Cross‑sectional MRI studies have long suggested that children with autism experience abnormal brain growth, including early overgrowth, but this has never been confirmed longitudinally. This study aimed to be the first longitudinal investigation of brain growth in toddlers when autism symptoms become clinically apparent, using structural MRI scans from 1.5 to 5 years of age. Researchers collected 193 structural MRI scans from 41 toddlers with confirmed autistic disorder (~48 months) and 44 typically developing controls across multiple time points between 1.5 and 5 years. By 2.5 years, toddlers with autistic disorder showed significant enlargement of cerebral gray and white matter, especially in frontal, temporal, and cingulate cortices, and longitudinal analysis revealed abnormal growth rates—quadratic with age—in all regions except occipital gray, with females displaying more pronounced abnormalities, indicating that overgrowth begins before age two and warrants earlier studies and biomarker characterization.

Abstract

Cross-sectional magnetic resonance imaging (MRI) studies have long hypothesized that the brain in children with autism undergoes an abnormal growth trajectory that includes a period of early overgrowth; however, this has never been confirmed by a longitudinal study. We performed the first longitudinal study of brain growth in toddlers at the time symptoms of autism are becoming clinically apparent using structural MRI scans at multiple time points beginning at 1.5 years up to 5 years of age. We collected 193 scans on 41 toddlers who received a confirmed diagnosis of autistic disorder at ∼48 months of age and 44 typically developing controls. By 2.5 years of age, both cerebral gray and white matter were significantly enlarged in toddlers with autistic disorder, with the most severe enlargement occurring in frontal, temporal, and cingulate cortices.
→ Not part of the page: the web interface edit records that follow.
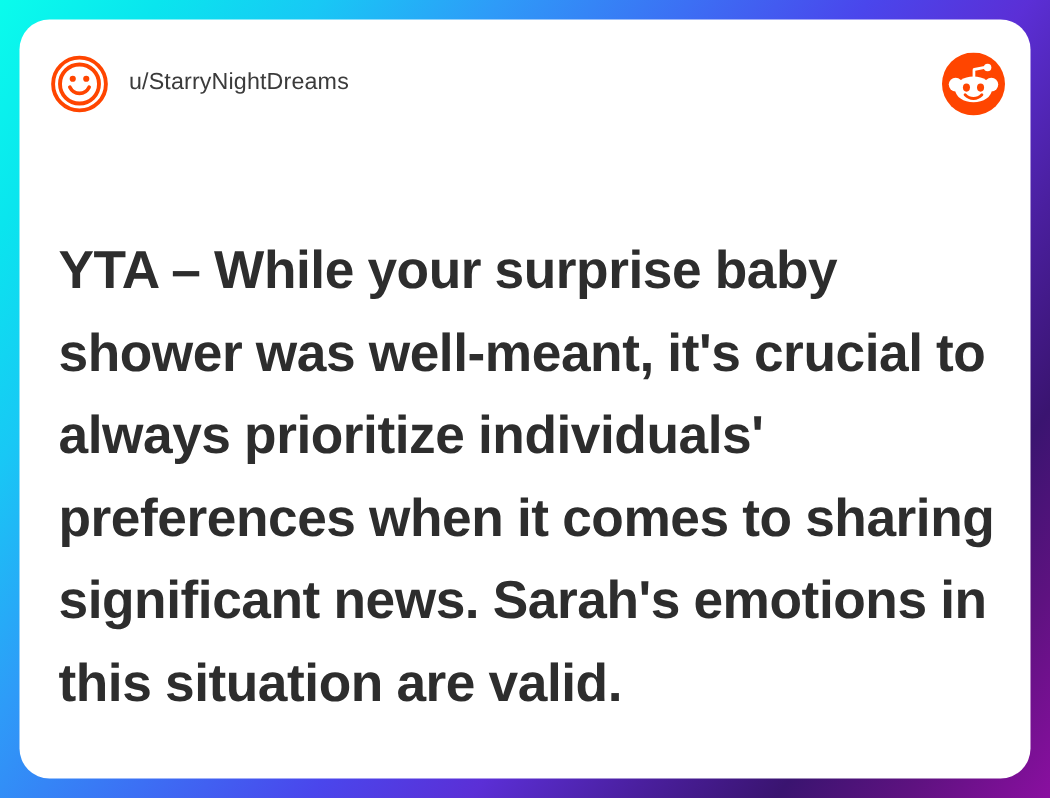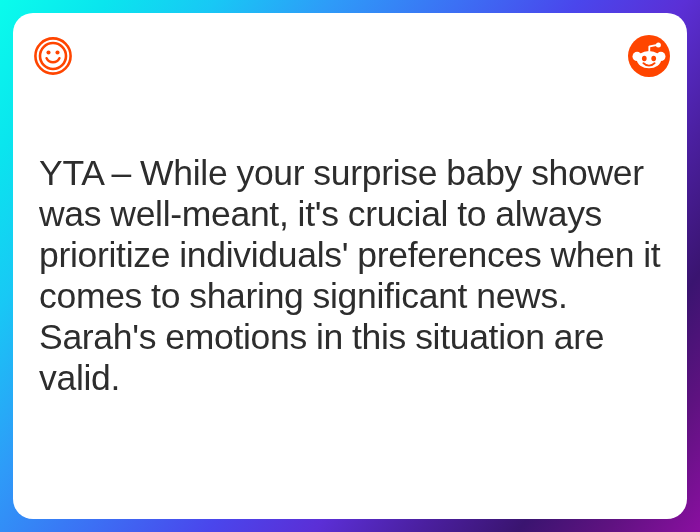--- a/index.html
+++ b/index.html
@@ -113,6 +113,7 @@
         </svg>
       </div>
 
+      <div id="username">u/StarryNightDreams</div>
 
       <div id="reddit-logo">
         <svg viewBox="0 0 42 42" width="42" height="42" aria-hidden="true">

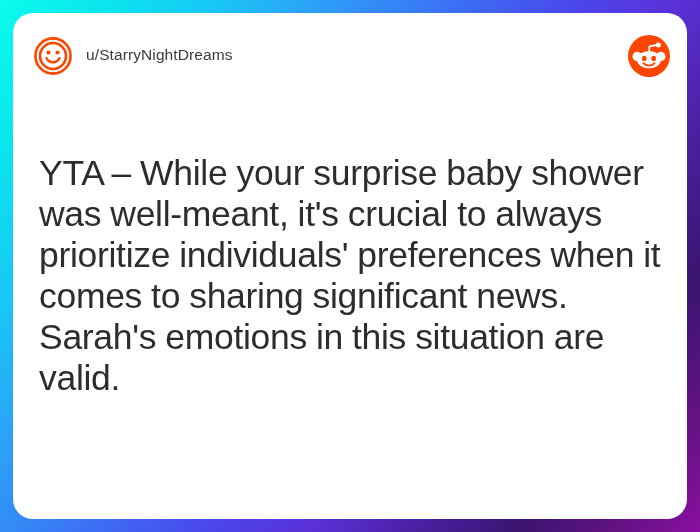--- a/index.html
+++ b/index.html
@@ -86,12 +86,12 @@
     top: 140px;
     width: 632px;
     font-size: 35.5px;
-    line-height: 41px;
+    line-height: 55px;
     color: #2d2d2d;
     letter-spacing: -0.3px;
     word-spacing: -0.5px;
     font-family: "Liberation Sans", sans-serif;
-    font-weight: 400;
+    font-weight: 700;
   }
 </style>
 </head>

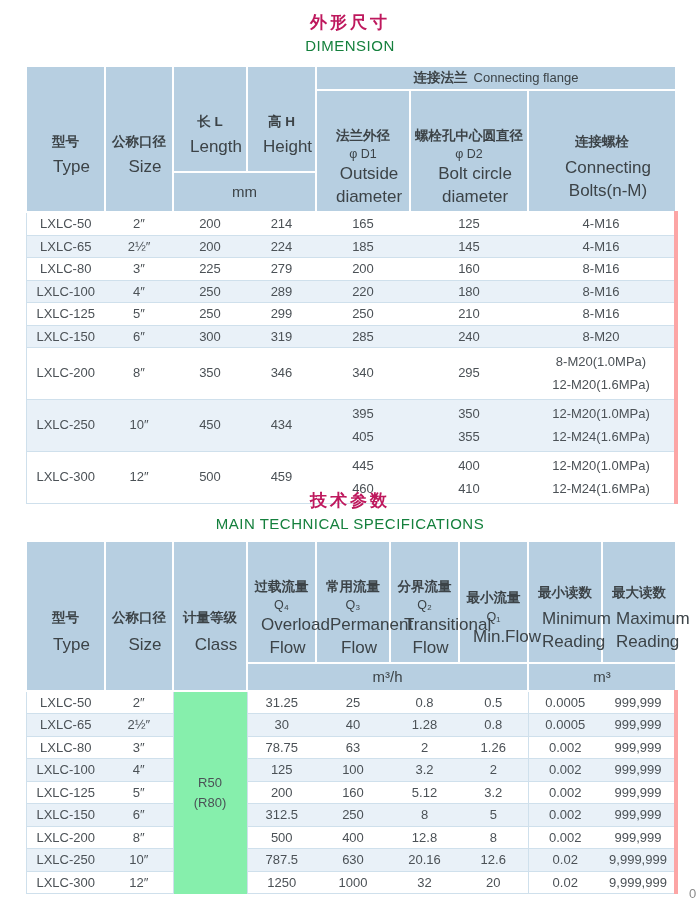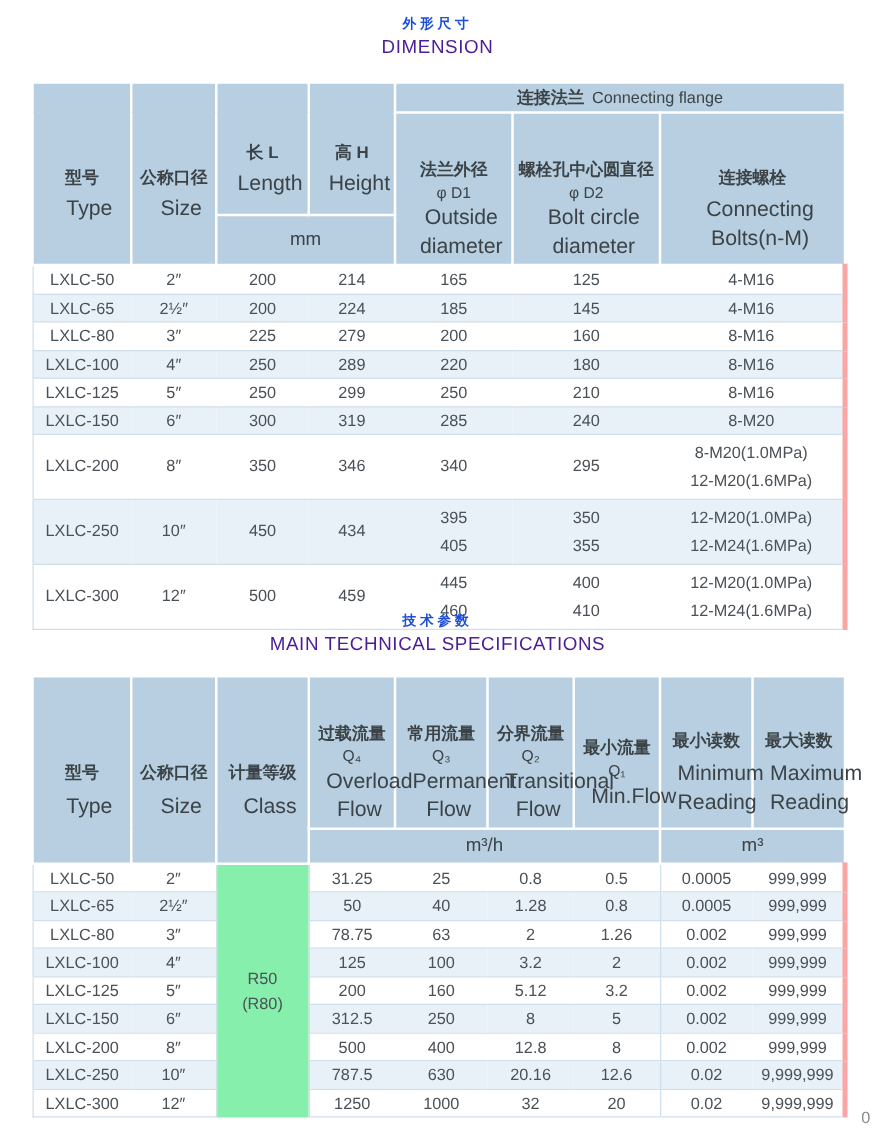--- a/index.html
+++ b/index.html
@@ -10,7 +10,7 @@
     color:#474d52;
   }
   .title { position:absolute; left:0; width:700px; text-align:center; }
-  .title .cn { display:block; font-size:11px; font-weight:bold; color:#1d4ed8; letter-spacing:3px; }
+  .title .cn { display:block; font-size:17px; font-weight:bold; color:#be185d; letter-spacing:3px; }
   .title .en { display:block; font-size:15px; color:#4c1d95; letter-spacing:0.5px; margin-top:3px; }
   #title1 { top:11px; }
   #title2 { top:489px; }

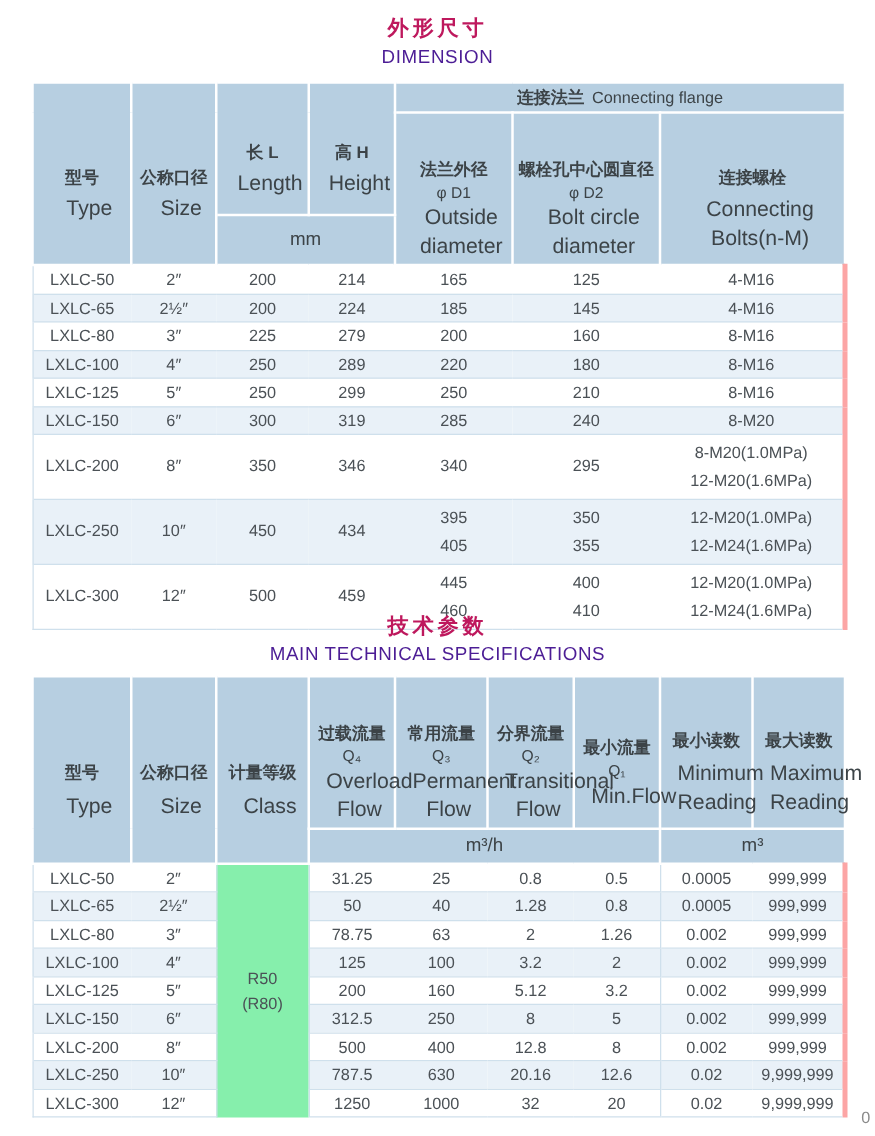--- a/index.html
+++ b/index.html
@@ -11,7 +11,7 @@
   }
   .title { position:absolute; left:0; width:700px; text-align:center; }
   .title .cn { display:block; font-size:17px; font-weight:bold; color:#be185d; letter-spacing:3px; }
-  .title .en { display:block; font-size:15px; color:#4c1d95; letter-spacing:0.5px; margin-top:3px; }
+  .title .en { display:block; font-size:15px; color:#15803d; letter-spacing:0.5px; margin-top:3px; }
   #title1 { top:11px; }
   #title2 { top:489px; }
 

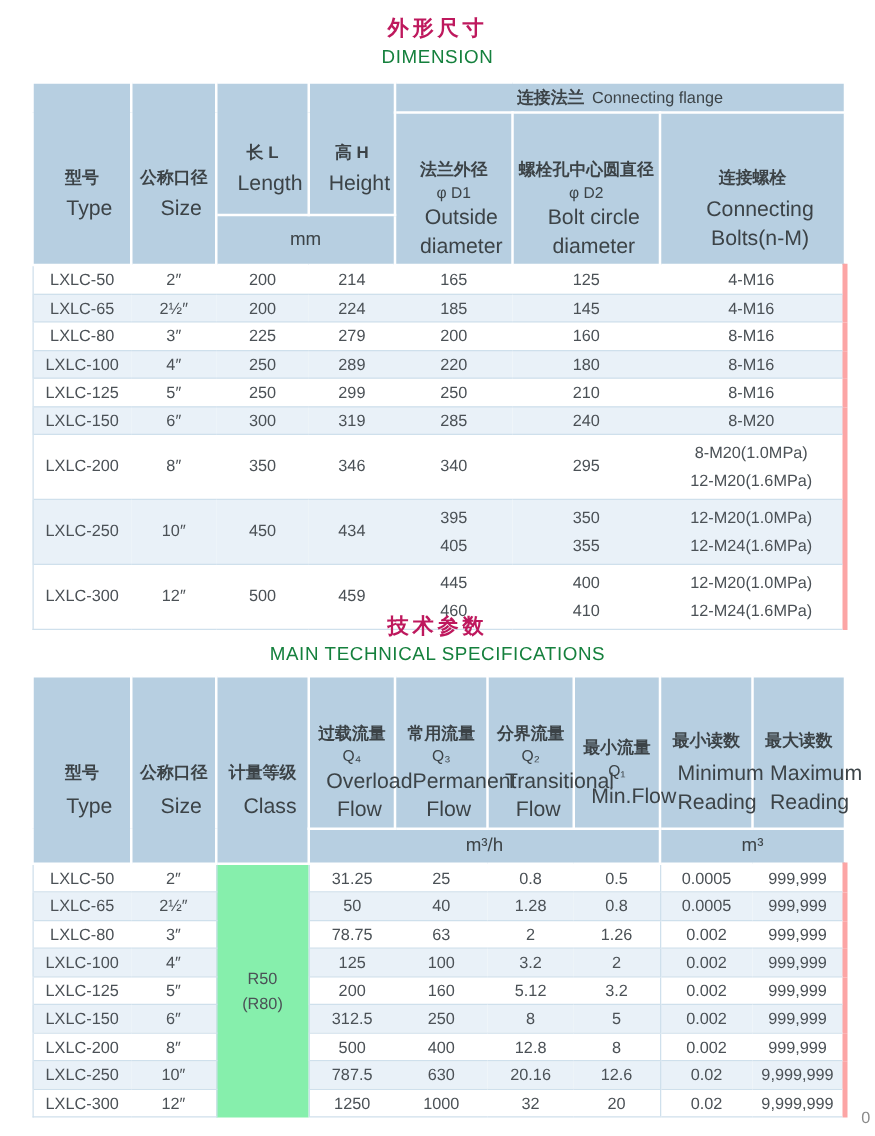--- a/index.html
+++ b/index.html
@@ -299,7 +299,7 @@
     <tr class="dr alt">
         <td>LXLC-65</td>
         <td>2½″</td>
-        <td>50</td>
+        <td>30</td>
         <td>40</td>
         <td>1.28</td>
         <td>0.8</td>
In the longitudinal analyses, which we accounted for age and gender effect, we found that all regions (cerebral gray, cerebral white, frontal gray, temporal gray, cingulate gray, and parietal gray) except occipital gray developed at an abnormal growth rate in toddlers with autistic disorder that was mainly characterized by a quadratic age effect. Females with autistic disorder displayed a more pronounced abnormal growth profile in more brain regions than males with the disorder. Given that overgrowth clearly begins before 2 years of age, future longitudinal studies would benefit from inclusion of even younger populations as well as further characterization of genetic and other biomarkers to determine the underlying neuropathological processes causing the onset of autistic symptoms.